Data Wrangling

For this Assignment I use dplyr, tidyr, ggplot2 and Datatable. First of all, I create the csv file and then read the file into RStudio. I use method such gather and spread to get a wide structure of the data and also use mutate method in order to add column to the data frame.

library(dplyr)
## Warning: package 'dplyr' was built under R version 3.5.2
## 
## Attaching package: 'dplyr'
## The following objects are masked from 'package:stats':
## 
##     filter, lag
## The following objects are masked from 'package:base':
## 
##     intersect, setdiff, setequal, union
library(tidyr)
library(ggplot2)
library(DT)

#Reading the file .CSV
df <- data.frame(read.csv2(file = "https://raw.githubusercontent.com/Anth350z/DATA-607/master/Assignment_5/flight.csv", sep= ",",header = TRUE)) %>% na.omit()
names(df)[1:2] <- c("Airlines", "Status")
df[c(2,4),1] <- c("ALASKA", "AM WEST")

#using gather and spread in order to organize the data
tidy.data <- gather(df,City, flight_num , 3:7 ) 
tidy.data.wide <- tidy.data  %>% spread(Status, flight_num) %>% mutate(Total_flight = `on time` + delayed) %>% mutate(time_ratio = `on time` / Total_flight) %>% mutate(delayed_ratio = 1- time_ratio)

Datatable

datatable(tidy.data) 

Graphs

#counting the on time and delayed by Airlines
Airlines.count <- tidy.data %>% group_by(Airlines,Status) %>% summarise(Total = sum(flight_num)) 

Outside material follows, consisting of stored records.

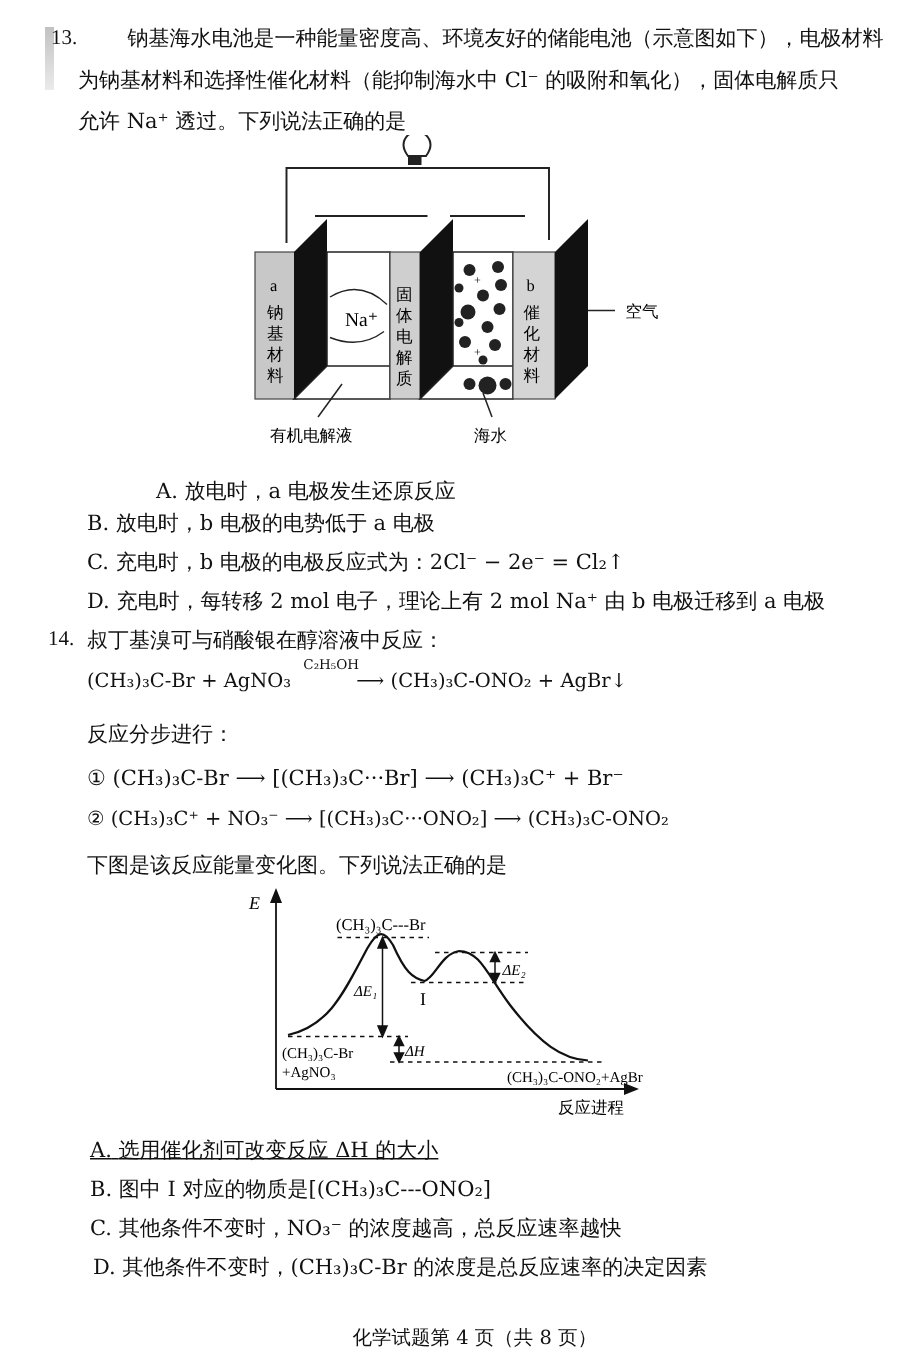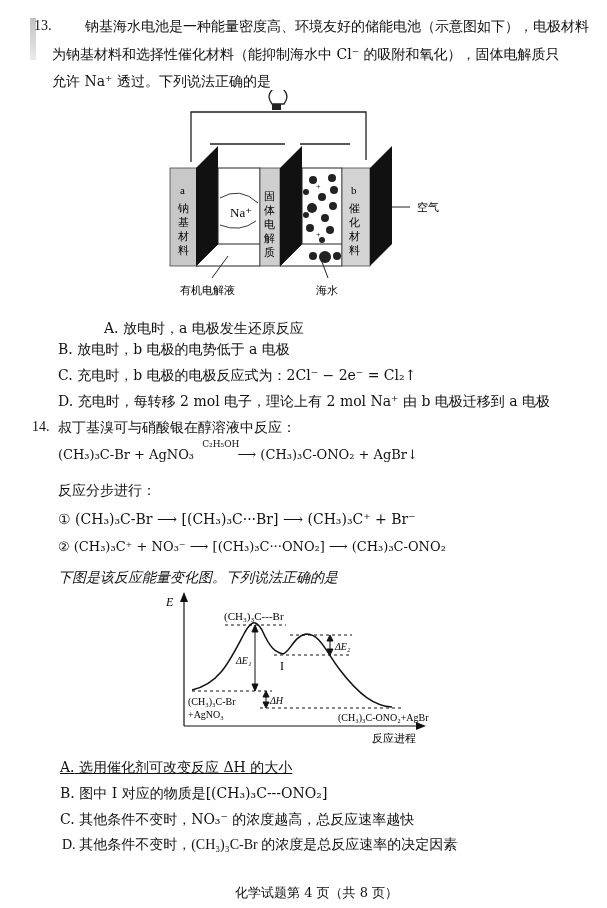--- a/index.html
+++ b/index.html
@@ -121,21 +121,21 @@
   <span>(CH₃)₃C-ONO₂ + AgBr↓</span>
 </div>
 
 <div class="line" style="left:58px;top:481px;">反应分步进行：</div>
 <div class="abs" style="left:58px;top:510px;font-size:14px;line-height:18px;">
   <span>①</span>&nbsp;<span>(CH₃)₃C-Br  ⟶  [(CH₃)₃C···Br]  ⟶  (CH₃)₃C⁺ + Br⁻</span>
 </div>
 <div class="abs" style="left:58px;top:538px;font-size:13px;line-height:18px;">
   <span>②</span>&nbsp;<span>(CH₃)₃C⁺ + NO₃⁻  ⟶  [(CH₃)₃C···ONO₂]  ⟶  (CH₃)₃C-ONO₂</span>
 </div>
-<div class="line" style="left:58px;top:568px;font-style:italic;">下图是该反应能量变化图。下列说法正确的是</div>
+<div class="line" style="left:58px;top:568px;">下图是该反应能量变化图。下列说法正确的是</div>
 
 <svg class="abs" style="left:160px;top:590px;" width="300" height="160" viewBox="0 0 300 160">
 
   <line x1="24" y1="136" x2="24" y2="8" stroke="#111" stroke-width="1.2"></line>
   <polygon points="20,12 24,2 28,12" fill="#111"></polygon>
   <line x1="24" y1="136" x2="260" y2="136" stroke="#111" stroke-width="1.2"></line>
   <polygon points="256,132 266,136 256,140" fill="#111"></polygon>
   <text x="6" y="16" font-size="12" font-style="italic">E</text>
   <text x="212" y="152" font-size="11">反应进程</text>
 
@@ -166,15 +166,15 @@
   <text x="175" y="60" font-size="10" font-style="italic">ΔE₂</text>
   <text x="110" y="114" font-size="10" font-style="italic">ΔH</text>
   <text x="28" y="115" font-size="10">(CH₃)₃C-Br</text>
   <text x="28" y="128" font-size="10">+AgNO₃</text>
   <text x="178" y="131" font-size="10">(CH₃)₃C-ONO₂+AgBr</text>
 </svg>
 
 <div class="line" style="left:60px;top:758px;text-decoration:underline;"><span>A.</span>&nbsp;<span>选用催化剂可改变反应 ΔH 的大小</span></div>
 <div class="line" style="left:60px;top:784px;"><span>B.</span>&nbsp;<span>图中 I 对应的物质是[(CH₃)₃C---ONO₂]</span></div>
 <div class="line" style="left:60px;top:810px;"><span>C.</span>&nbsp;<span>其他条件不变时，NO₃⁻ 的浓度越高，总反应速率越快</span></div>
-<div class="line" style="left:62px;top:836px;font-family:Liberation Serif, serif;"><span>D.</span>&nbsp;<span>其他条件不变时，(CH₃)₃C-Br 的浓度是总反应速率的决定因素</span></div>
+<div class="line" style="left:62px;top:836px;"><span>D.</span>&nbsp;<span>其他条件不变时，(CH₃)₃C-Br 的浓度是总反应速率的决定因素</span></div>
 
 <div class="line" style="left:235px;top:884px;font-size:13px;">化学试题第 4 页（共 8 页）</div>
 
 </body></html>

ggplot(Airlines.count, aes(fill=Airlines, y=Total, x=Status)) + 
    geom_bar( position="dodge", 
              stat="identity") + scale_fill_manual(values=c("#999999", "#E69F00"))

#on time count
ggplot(tidy.data.wide, aes(fill=Airlines, y=`on time`, x=City)) + 
    geom_bar( position="dodge", 
              stat="identity") + scale_fill_manual(values=c("#999999", "#E69F00"))

#delayed count
ggplot(tidy.data.wide, aes(fill=Airlines, y=delayed, x=City)) + 
    geom_bar( position="dodge", 
              stat="identity") + scale_fill_manual(values=c("#999999", "#E69F00"))

#on time ratio
ggplot(tidy.data.wide, aes(fill=Airlines, y=time_ratio, x=City)) + 
    geom_bar( position="dodge", 
              stat="identity") + scale_fill_manual(values=c("#999999", "#E69F00"))

#delayed time Ratio
ggplot(tidy.data.wide, aes(fill=Airlines, y=delayed_ratio, x=City)) + 
    geom_bar( position="dodge", 
              stat="identity") + scale_fill_manual(values=c("#999999", "#E69F00"))

conclusion

Looking at the graphs airline AM WEST has more on time flights comparing to ALASKA. but when we compared the Ratio on time by city of both airlines we noticed that ALASKA airline has better performing result on time ratio flights.